Masjid Jami’ Al-Latif di Tigaraksa, Kabupaten Tangerang, berdiri megah sebagai simbol toleransi dan kearifan lokal Indonesia. Dibangun pada 1998 oleh masyarakat multietnis, masjid ini memadukan arsitektur Melayu, Betawi, dan Islam global, serta mengelola dana sosial untuk anak yatim dan kaum dhuafa. Letaknya yang strategis—berseberangan dengan Polres Kabupaten Tangerang—menjadikannya pusad kegiatan keagamaan, keamanan, dan budaya, membuktikan bahwa rumah Allah di Nusantara bukan hanya tempat ibadah, melainkan jantung kehidupan sosial yang terus berdenyut sepanjang waktu.
blok an33 no, Jl. Nusa Indah AN33 No.35, RT.5/RW.2, Kadu Agung, Kec. Tigaraksa, Kabupaten Tangerang, Banten 15720, Indonesia
None
Masjid Jami’ Al-Latif berdiri di pusat Tigaraksa, tepat di blok AN33 No.35, Jalan Nusa Indah, RT.5 RW.2, Kadu Agung, Kabupaten Tangerang, Banten. Masjid ini menempati lokasi strategis di kawasan perumahan, mudah dijangkau dari jalan utama, dan memiliki penilaian 4.7 dari pengguna lokal.
| Senin | Buka 24 jam |
| Selasa | Buka 24 jam |
| Rabu | Buka 24 jam |
| Kamis | Buka 24 jam |
| Jumat | Buka 24 jam |
| Sabtu | Buka 24 jam |
| Minggu | Buka 24 jam |
Informasi lebih lanjut
Apa saja fasilitas utama di Masjid Jami’ Al-Latif, Polres Kab. Tangerang?
Masjid ini dilengkapi dengan mushola utama berkapasitas besar, ruang shalat perempuan, kamar mandi wudhu yang bersih, serta area parkir luas di sekitar blok AN33 untuk menunjang kenyamanan jamaah.
Bagaimana cara mencapai Masjid Jami’ Al-Latif dari pusat Kabupaten Tangerang?
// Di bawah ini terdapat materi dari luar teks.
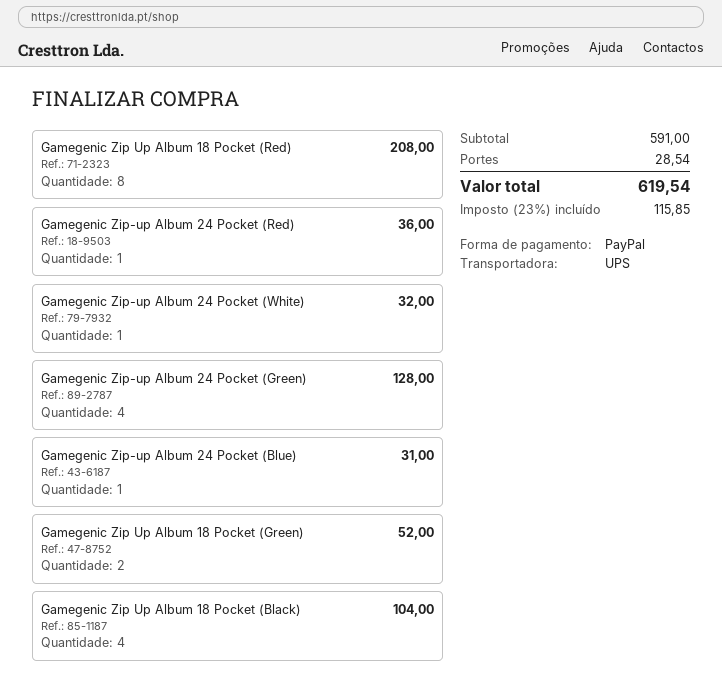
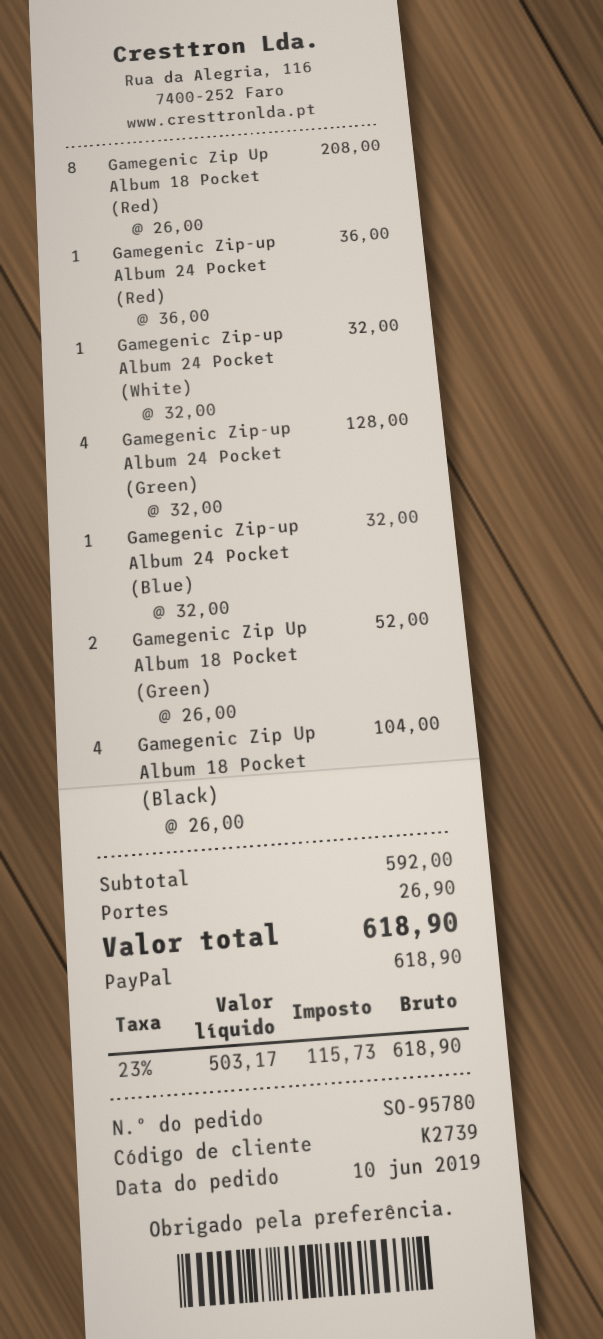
Gamegenic Zip-up Album 24 Pocket (Blue): 1 for 31.00 -> 1 for 32.00
subtotal: 591.00 -> 592.00
shipping: 28.54 -> 26.90
tax: 23% = 115.85 -> 23% = 115.73
total: 619.54 -> 618.90

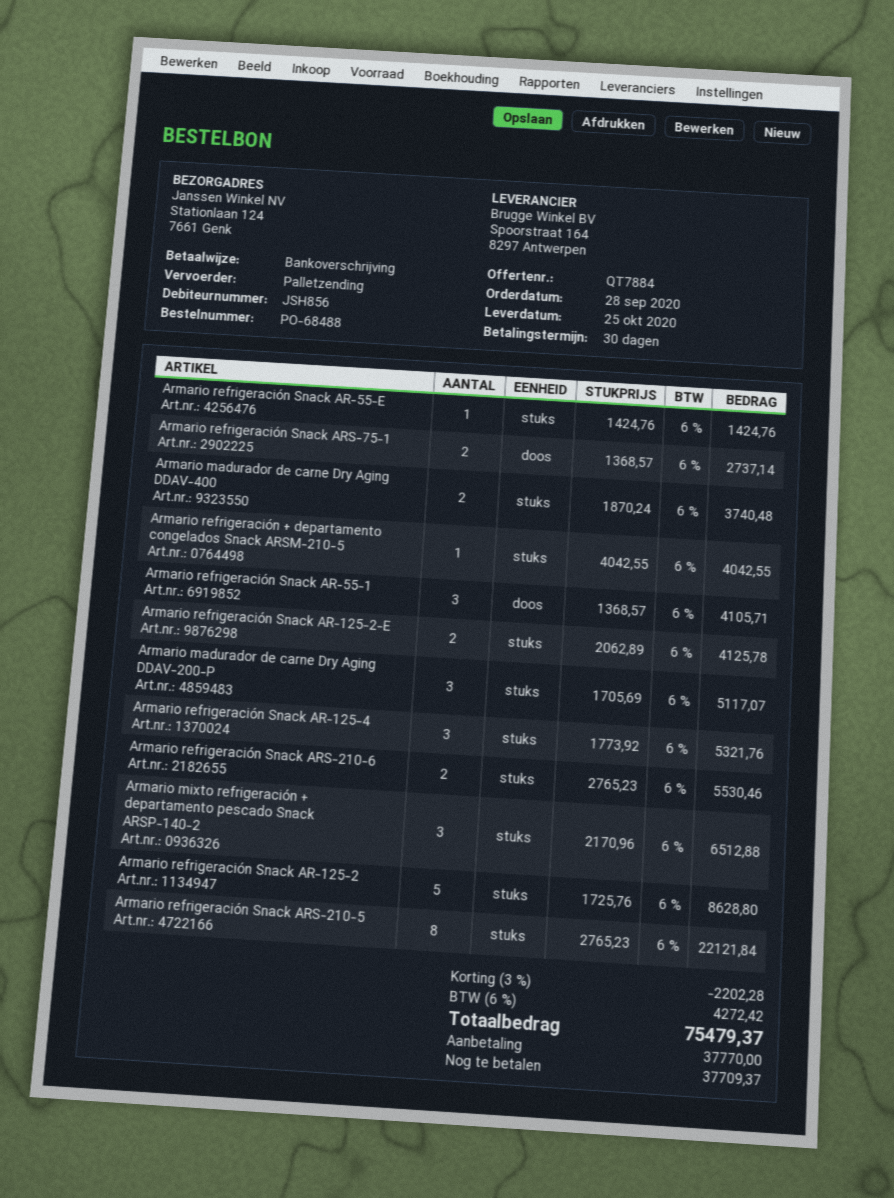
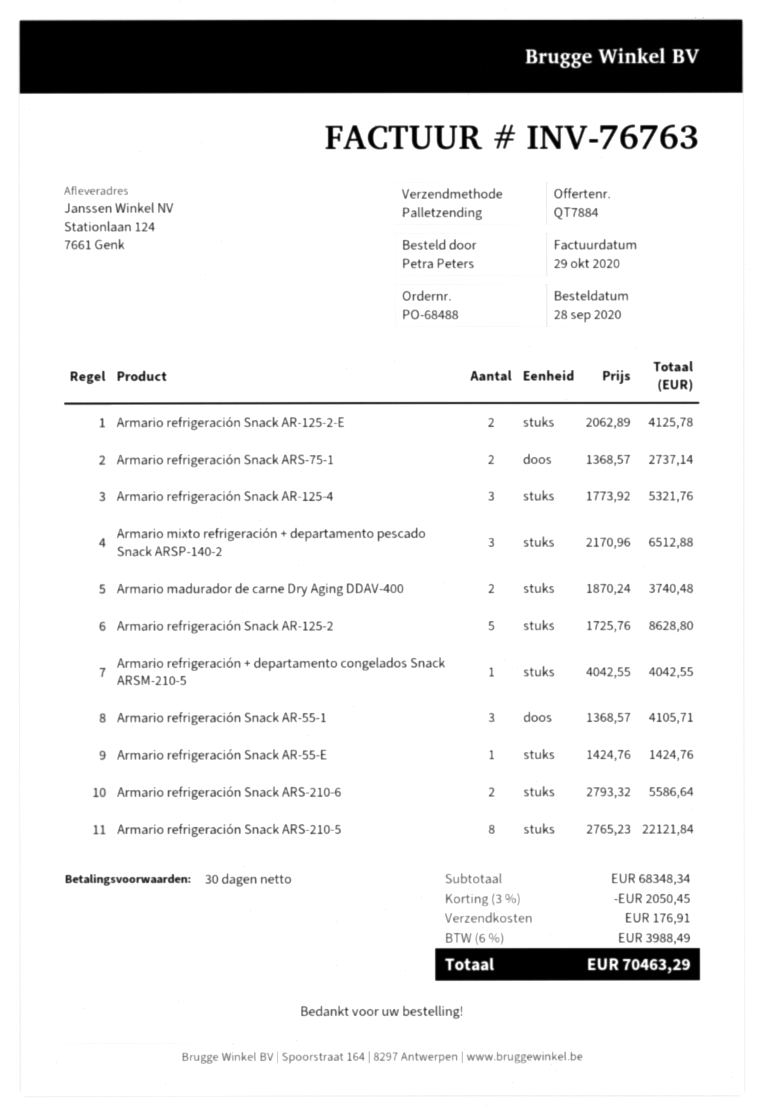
Armario madurador de carne Dry Aging DDAV-200-P: 3 x 1705.69 = 5117.07 -> none
Armario refrigeración Snack ARS-210-6: 2 x 2765.23 = 5530.46 -> 2 x 2793.32 = 5586.64
discount: 3% = 2202.28 -> 3% = 2050.45
shipping: none -> 176.91
tax: 6% = 4272.42 -> 6% = 3988.49
total: 75479.37 -> 70463.29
Anda cukup mengikuti Jl. Nusa Indah AN33 No.35, RT.5/RW.2, Kadu Agung, Kec. Tigaraksa; masjid ini berada di kompleks Polres, sehingga bisa dipandu petunjuk arah resmi kepolisian atau menggunakan aplikasi navigasi dengan rating 4,7 untuk memastikan rute tercepat.
Apakah Masjid Jami’ Al-Latif buka 24 jam dan apakah ada kegiatan rutin?
Masjid ini buka sepanjang hari, namun pintu utama biasanya dikunci setelah shalat Isya dan dibuka kembali sebelum subuh; kegiatan rutin mencakup kajian ahad pagi, tarawih berjamaah, serta program ramah lingkungan seperti bank sampah setiap pekan.
Apakah jamaah dari luar wilayah Tigaraksa bisa menyumbang atau berinfaq ke masjid?
Tentu bisa; pengurus menerima donasi tunai maupun non-tunai melalui kotak amal yang tersedia dan rekening resmi DKM, serta jamaah umum dipersilakan berpartisipasi dalam program santunan anak yatim dan renovasi masjid yang berlangsung setiap bulan Ramadan.